By Professor Habil. ALGIRDAS GAIZUKAS 
September 2013 
Vilnius, Lithuania

 

Michael Rogatchi. Zion Waltz. Ink, oil pastel on cotton paper. 50 x 35 cm. 2013

Michael Rogatchi © Zion Waltz. Ink, oil pastel on cotton paper. 50 x 35 cm. 2013

 

The exhibition of Michael Rogatchi's new art series Jewish Melody had been shown to the public for the first time in Vilnius at the time and as a part of the IV World Litvak Congress. At this forum, several generations of both Jewish and Lithuanian people have been discussing a number of important matters, including the ways of preservation the historical memory, the most adequate methods of evaluation of the dramatic and tragic historical events; also, how to transform the experience and understanding of the past into realities better corresponding to more developed and better realized humanity, for preservation and prevailing both peace and light in our life and the life of the future generations.

The contribution of Litvaks into the European and the world culture is extremely significant, and I would like to stress that significance once again. The names of many culture figures, artists, scientists and teachers has become indispensable from what it is known as the Golden Treasury of the world culture. Whoever should be named from that dignified legion, would it be Marc ChagallJacque LipschizLev KarsavinJasha HeifetzRomain Gary and many others – it would be impossible to imagine the artistic and spiritual world of all of us without their presence and contribution into that.

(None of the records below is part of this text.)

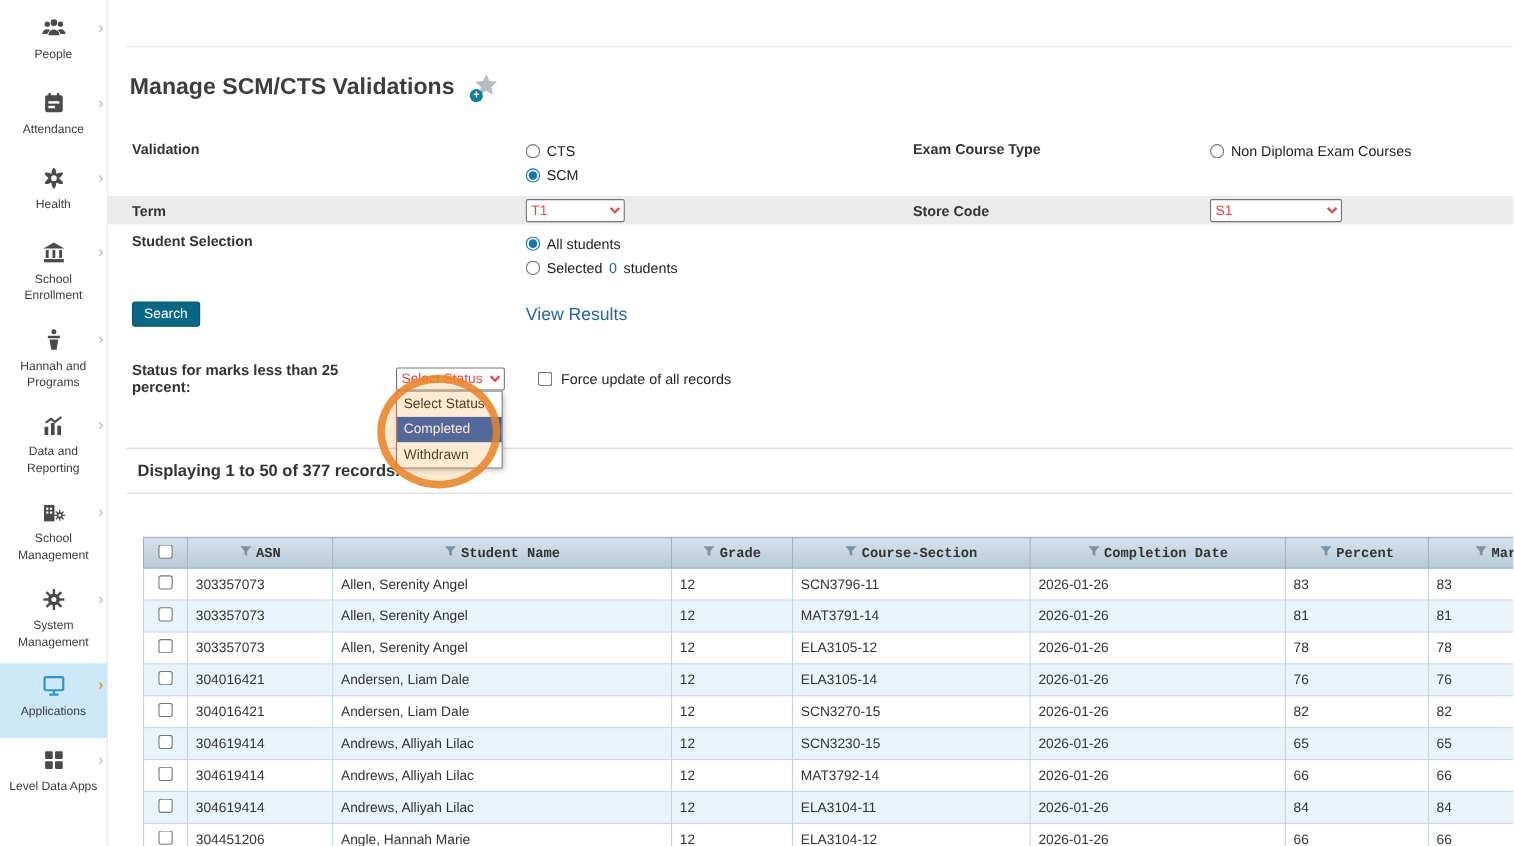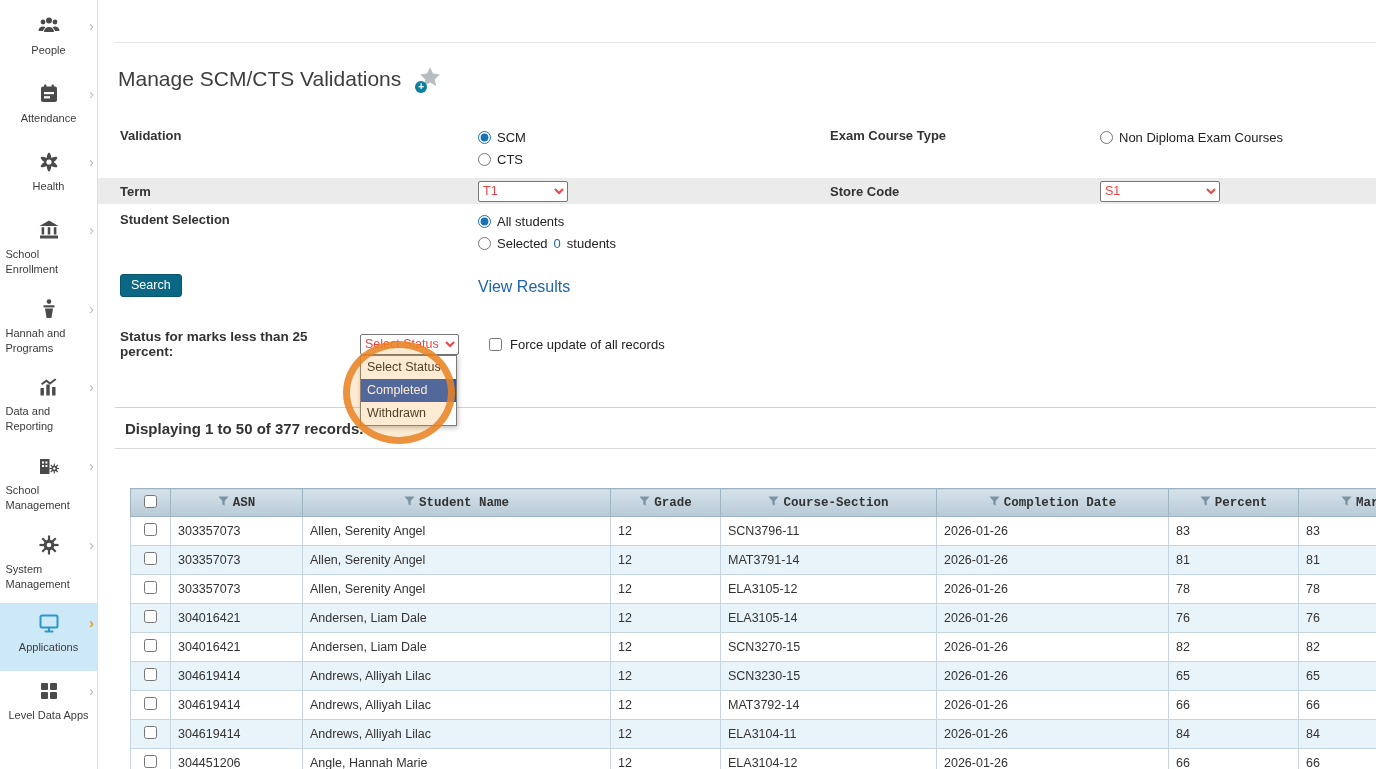"People" .side-label { text-align: none -> center }
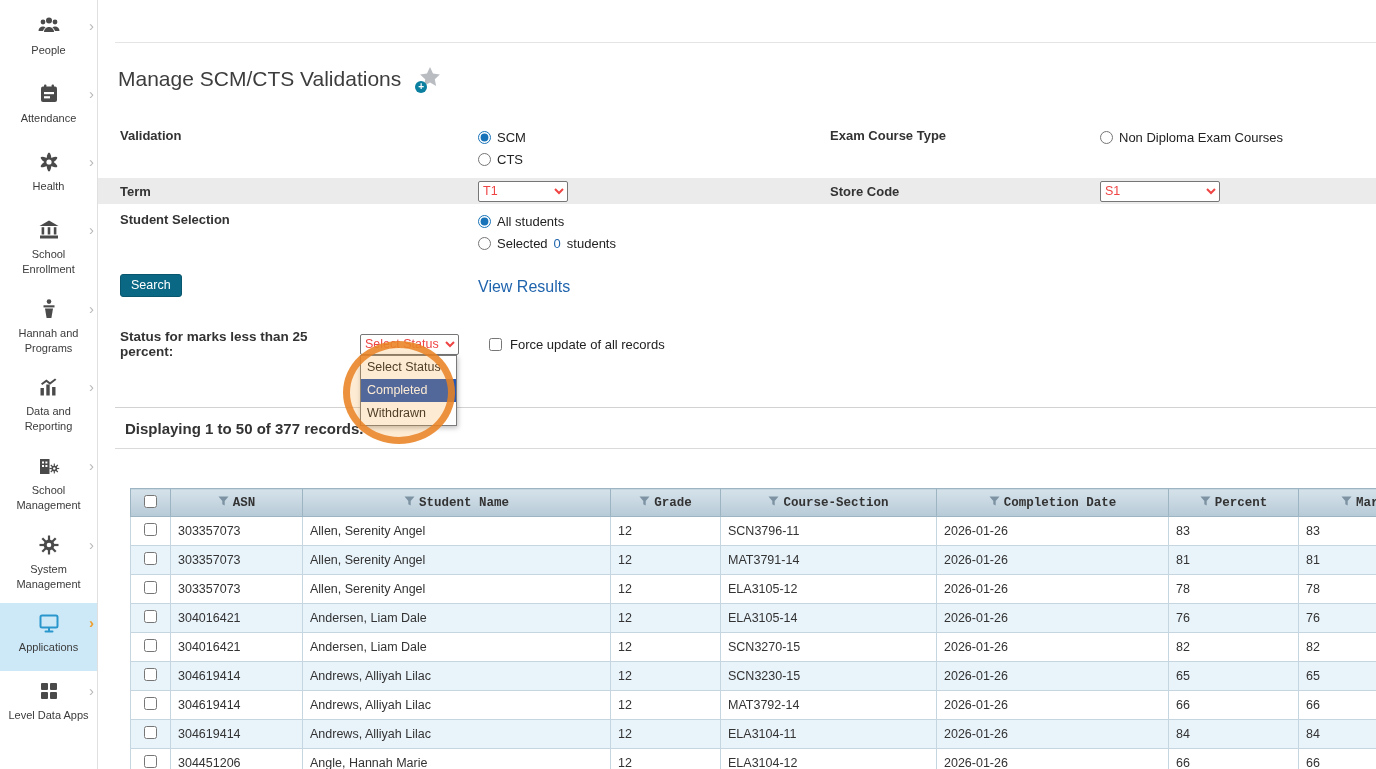"Manage SCM/CTS Validations" .page-title { font-weight: normal -> bold }
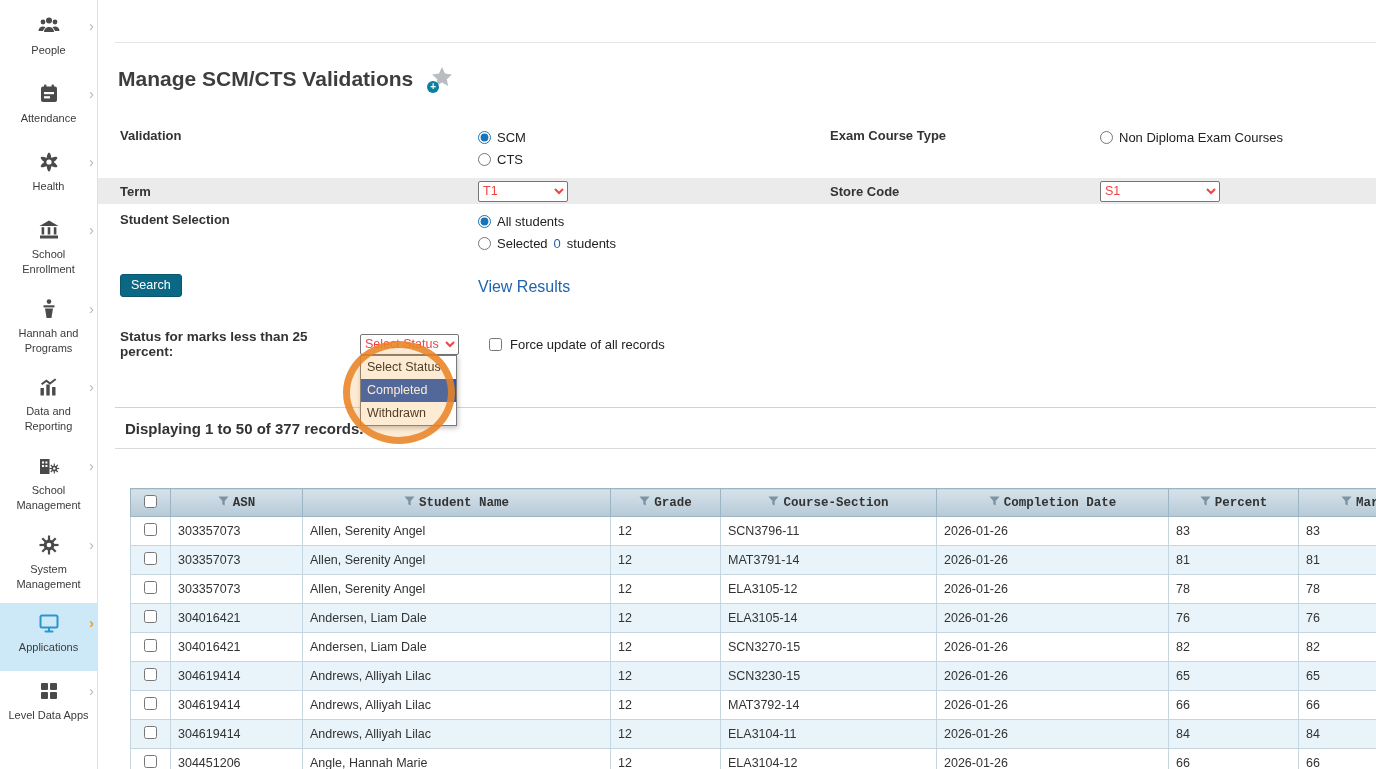"SCM" label.radio-line { order: before "CTS" -> after "CTS" }
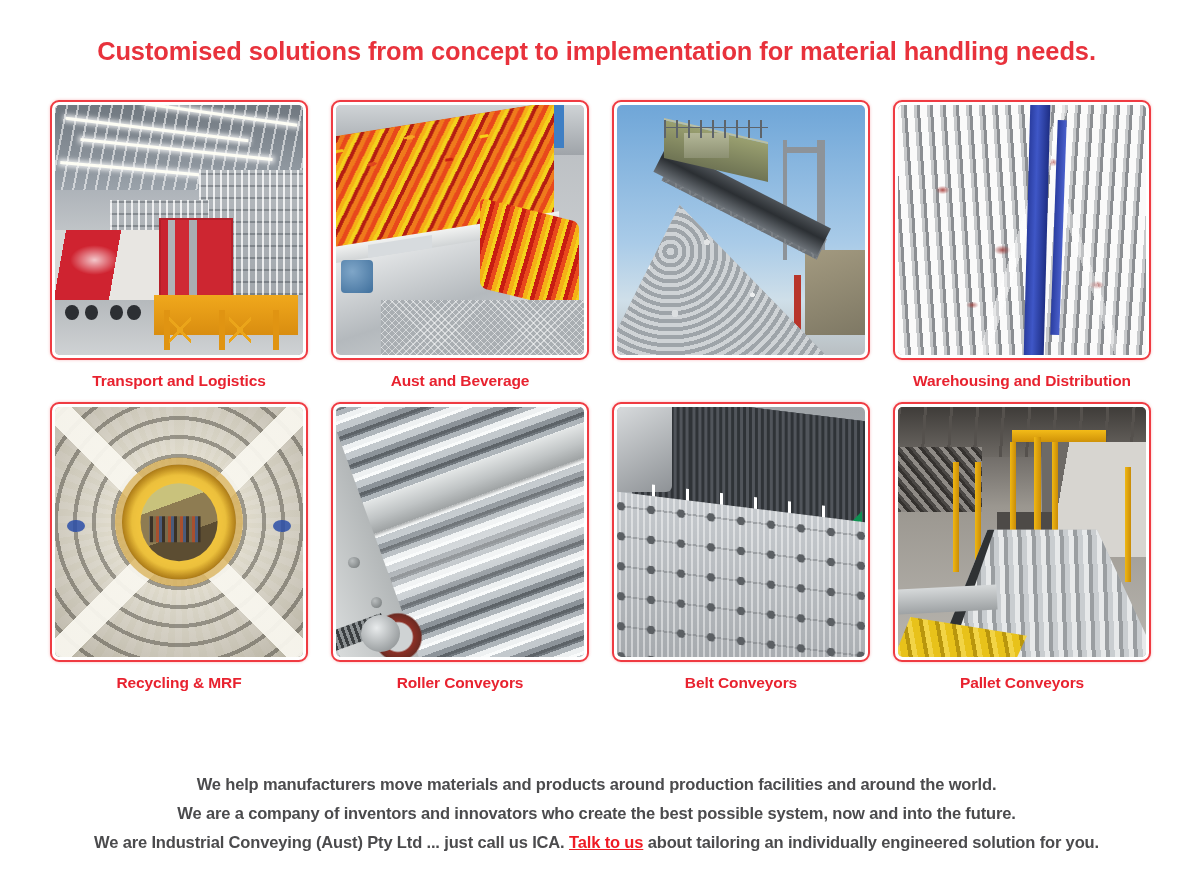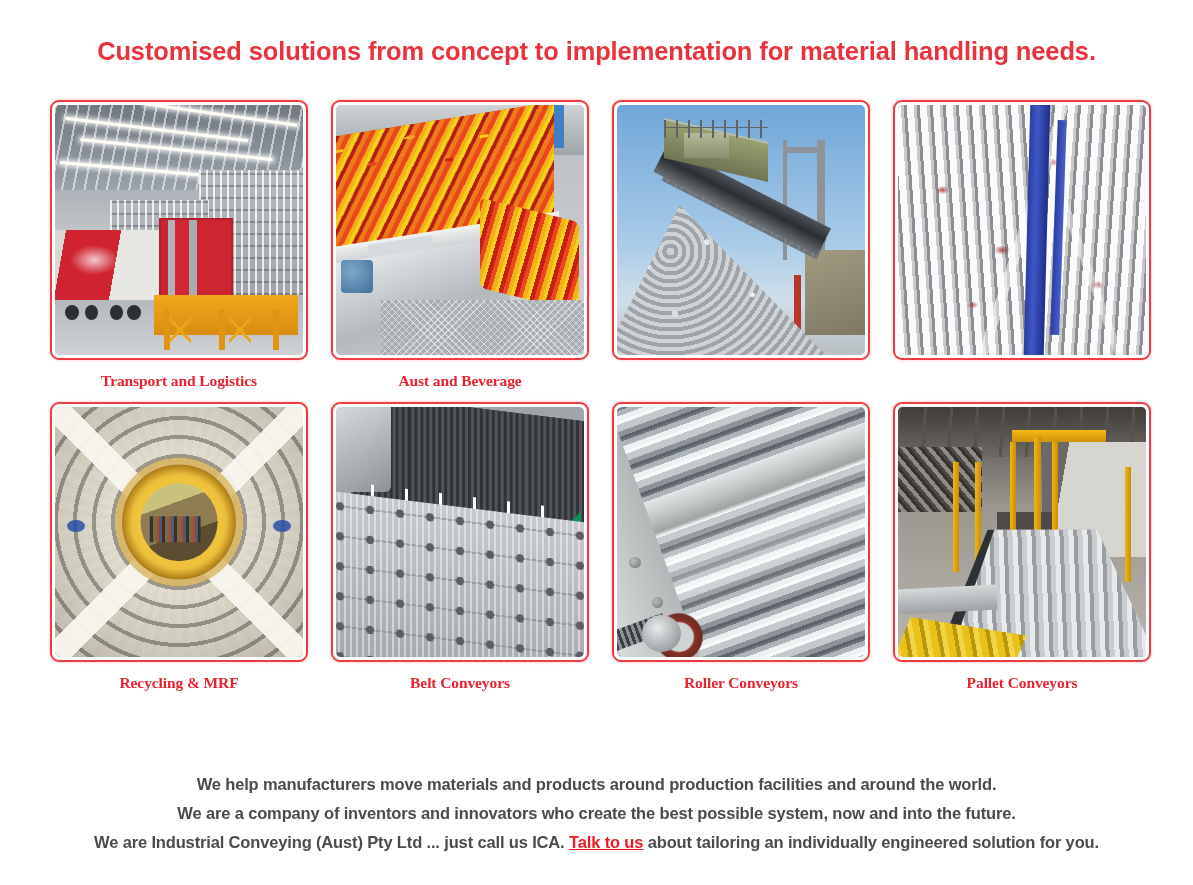"Transport and Logistics" .caption { font-family: Liberation Serif, serif -> none }
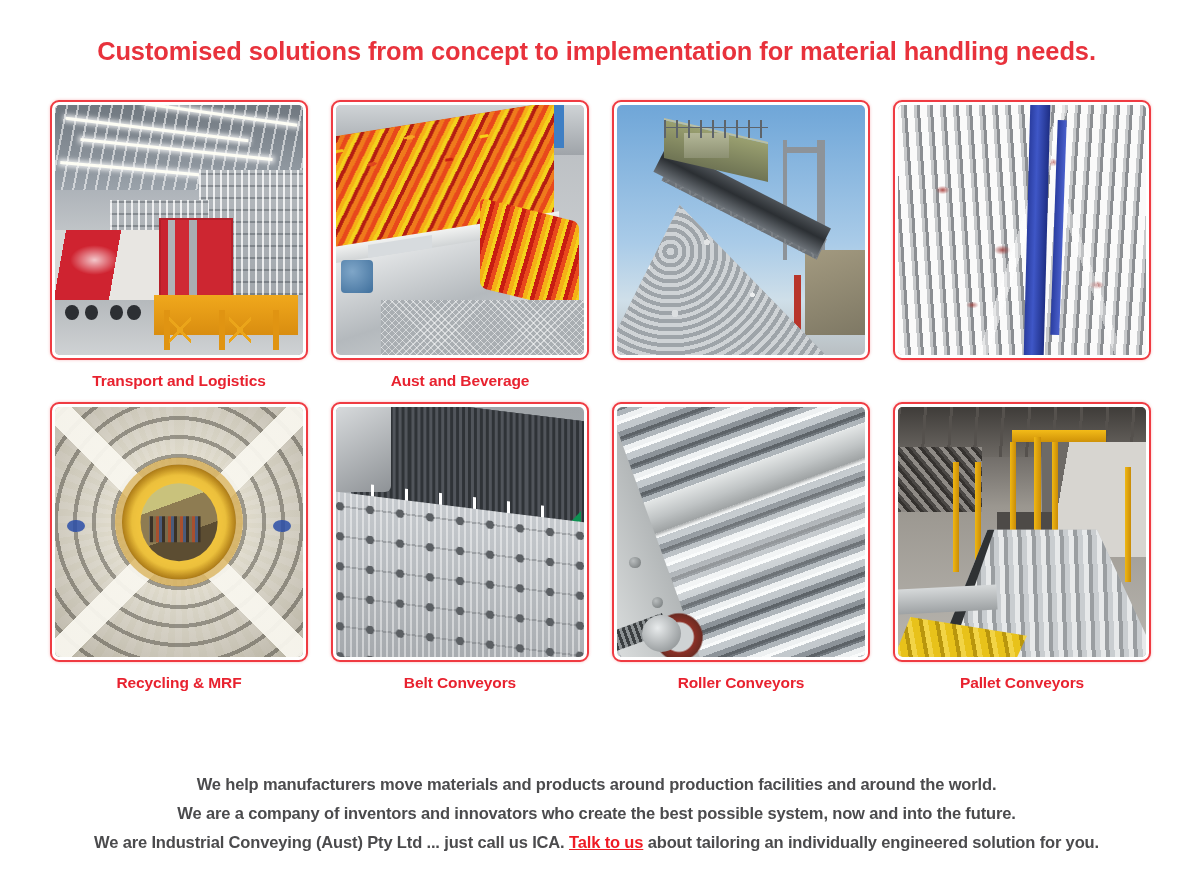"Warehousing and Distribution" div.caption { html: none -> <div>Warehousing and Distribution</div> }
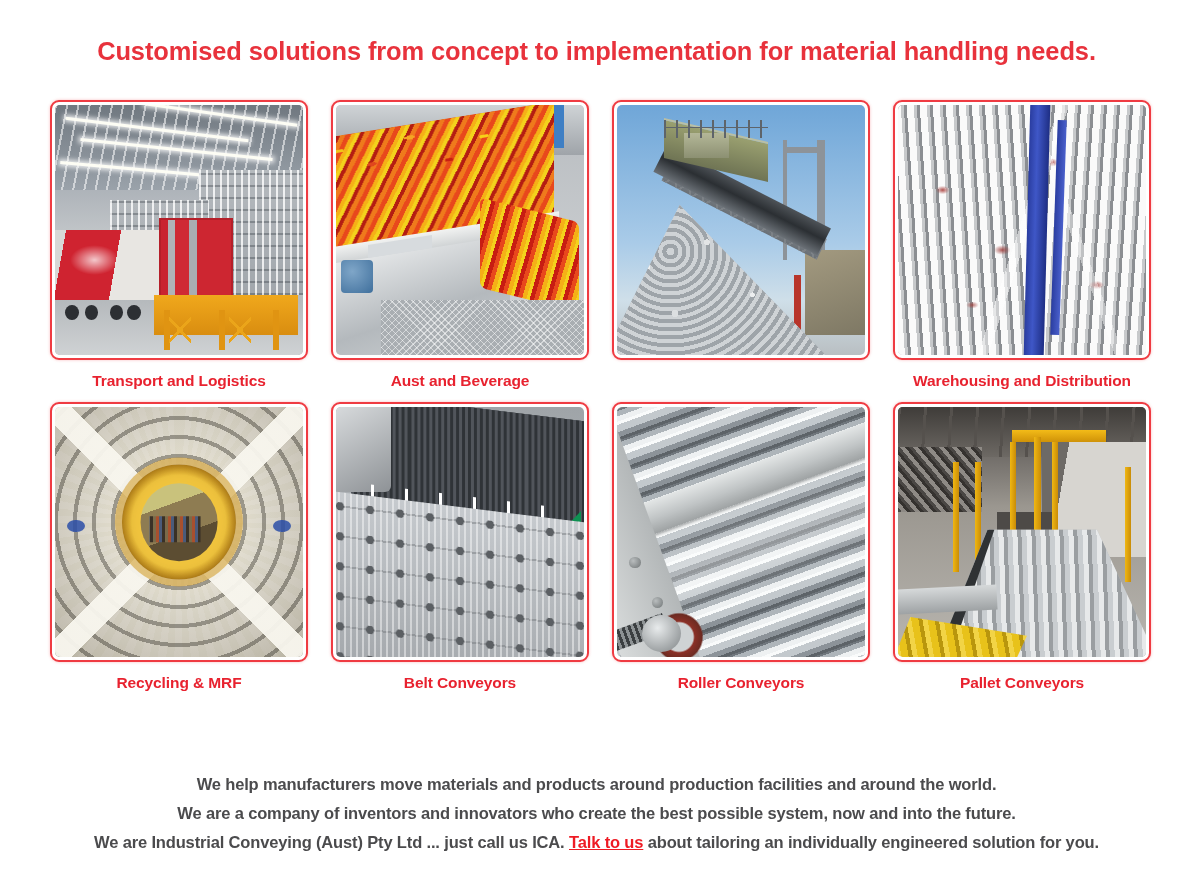"Belt Conveyors" div.cell { order: before "Roller Conveyors" -> after "Roller Conveyors" }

And we, the Lithuanian intellectuals, understand it very well. Last year, the seminar dedicated to the Holocaust was held in Vilnius. It was organized and supervised by the USA embassy and the other partnering organizations. Representatives from the Lithuanian University of Education Sciences (where I am the principal at) took part in the seminar, and benefited from it substantially. Afterword, they were able to cover the scope of the issues evoked by the Holocaust better and deeper. They have become more perceptive to the acts of dehumanization of a personality. They were able to put their questions forward and to see it in the context within better knowledge of the weaknesses of the foundation of humanism.

Tonight we are enjoying the opportunity to get acquainted with the new creation of a prominent artist Michael Rogatchi. His biography, in a way known to many other notable artists and cultural figures, had been affected by dramatic events and challenges of his time: deportation of his parents and family, realities under the Stalinism, pawns of the totalitarian regime on human liberty and freedom of creation, and other phenomena of the sort. An interesting detail in the biography of Michael Rogatchi is that after graduating from the university in natural sciences, namely biochemistry, he has become an artist eventually, with his distinctive style and original touch.

The exhibition which is opened today consists of the series of works under the Jewish Melody name. This impressive series is dedicated to the commemoration of the 70th anniversary of the liquidation of the Vilnius Ghetto. Michael Rogatchi's works have been on exhibit in numerous galleries and museums of the world and have gained a considerable attention from the side of both of art critics and art admirers. The works are completed in mixed technique.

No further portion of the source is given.